Exclude images and print all the records verbatim.

● **Exercise input**:
········
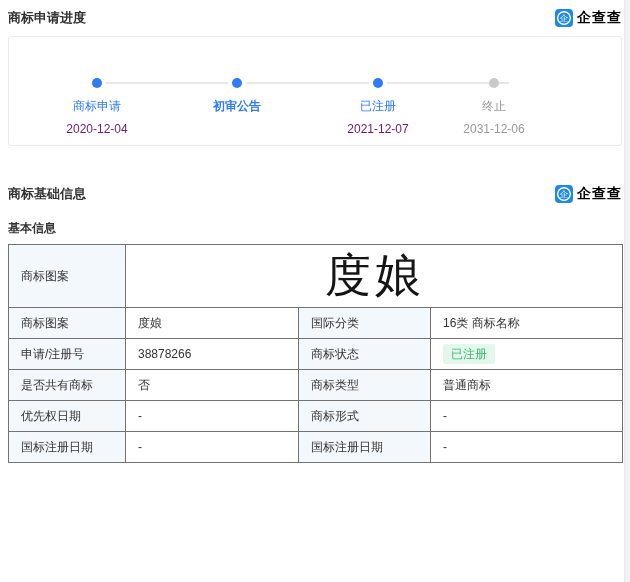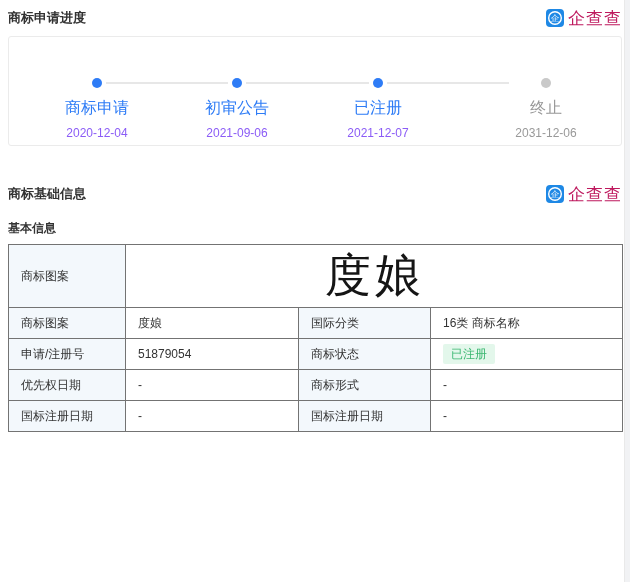"企查查" .brand-text { color: #be185d -> #000000; font-size: 17px -> 14px; font-weight: normal -> bold }
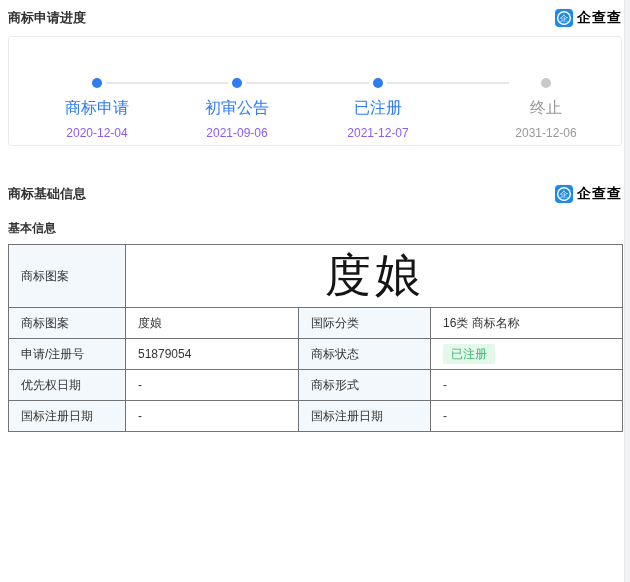"商标申请" .tl-label { font-size: 16px -> 12px }
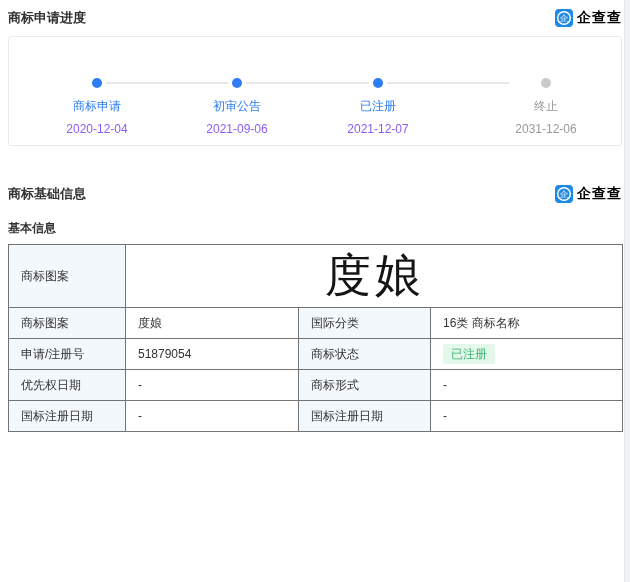"初审公告" .tl-step.s2 { font-weight: none -> bold }
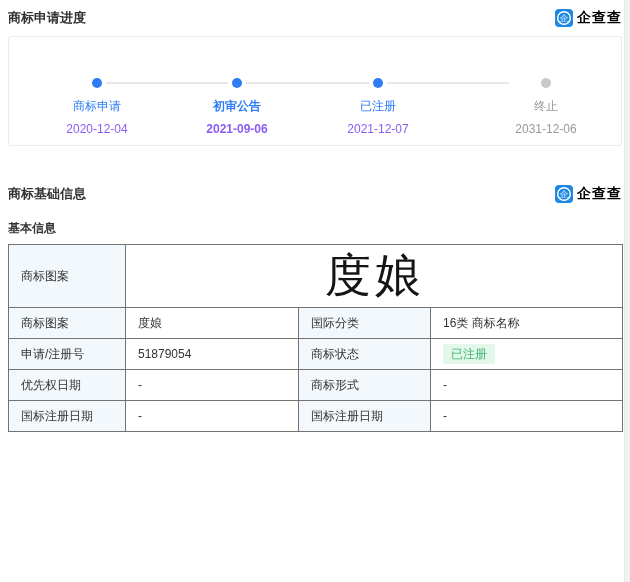"终止" .tl-step.s4 { left: 472px -> 420px }
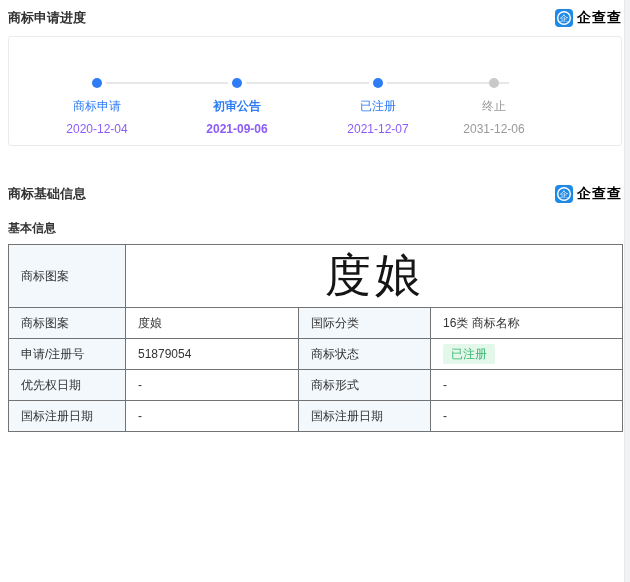"2020-12-04" .tl-date { color: #8b5cf6 -> #701a75 }
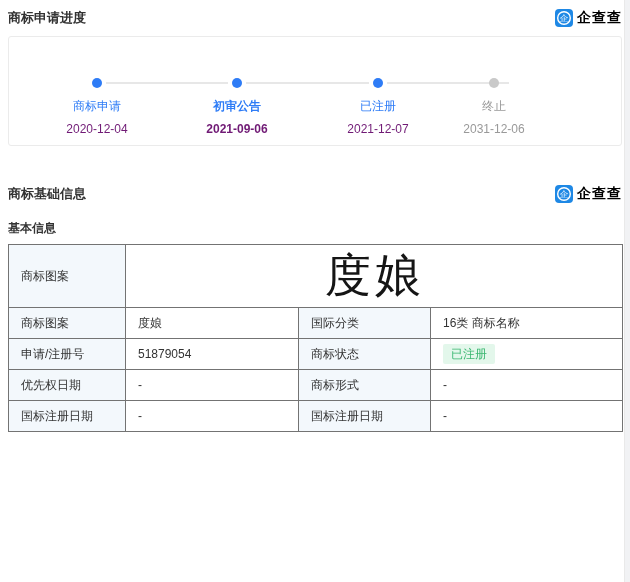"2021-09-06" div.tl-date { html: <div>2021-09-06</div> -> none }
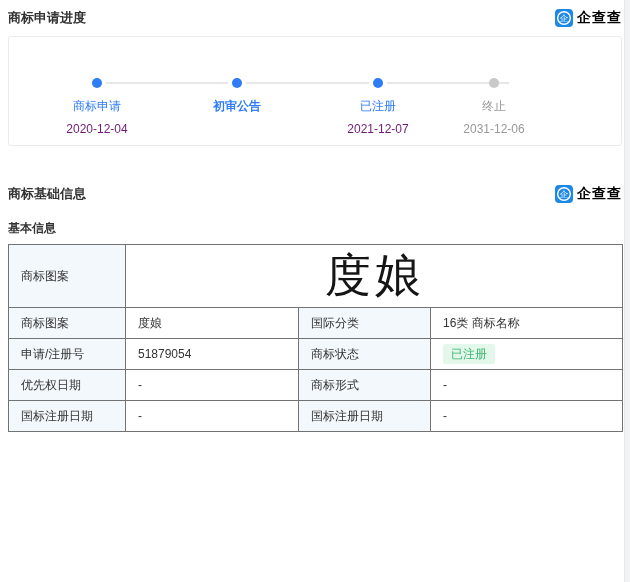"51879054" td { text: 51879054 -> 38878266 }
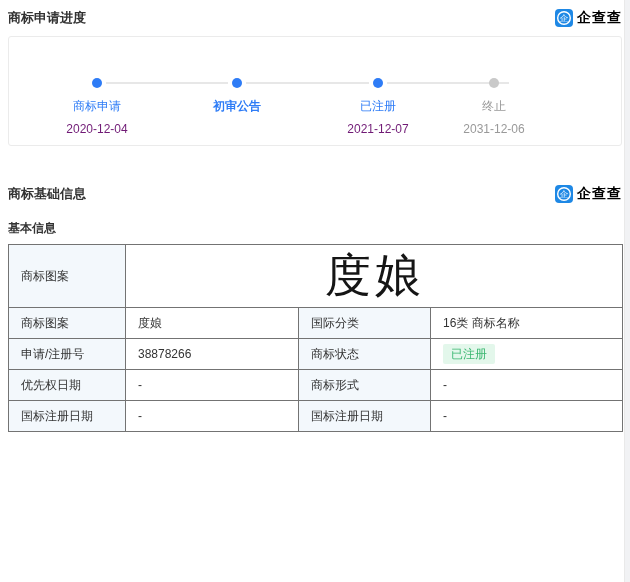"是否共有商标" tr { html: none -> <tr> <td>是否共有商标</td> <td>否</td> <td>商标类型</td> <td>普通商标</td> </tr> }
········
● **Written answer**:
"企查查" .brand-text { color: #be185d -> #000000; font-size: 17px -> 14px; font-weight: normal -> bold }
"商标申请" .tl-label { font-size: 16px -> 12px }
"初审公告" .tl-step.s2 { font-weight: none -> bold }
"终止" .tl-step.s4 { left: 472px -> 420px }
"2020-12-04" .tl-date { color: #8b5cf6 -> #701a75 }
"2021-09-06" div.tl-date { html: <div>2021-09-06</div> -> none }
"51879054" td { text: 51879054 -> 38878266 }
"是否共有商标" tr { html: none -> <tr> <td>是否共有商标</td> <td>否</td> <td>商标类型</td> <td>普通商标</td> </tr> }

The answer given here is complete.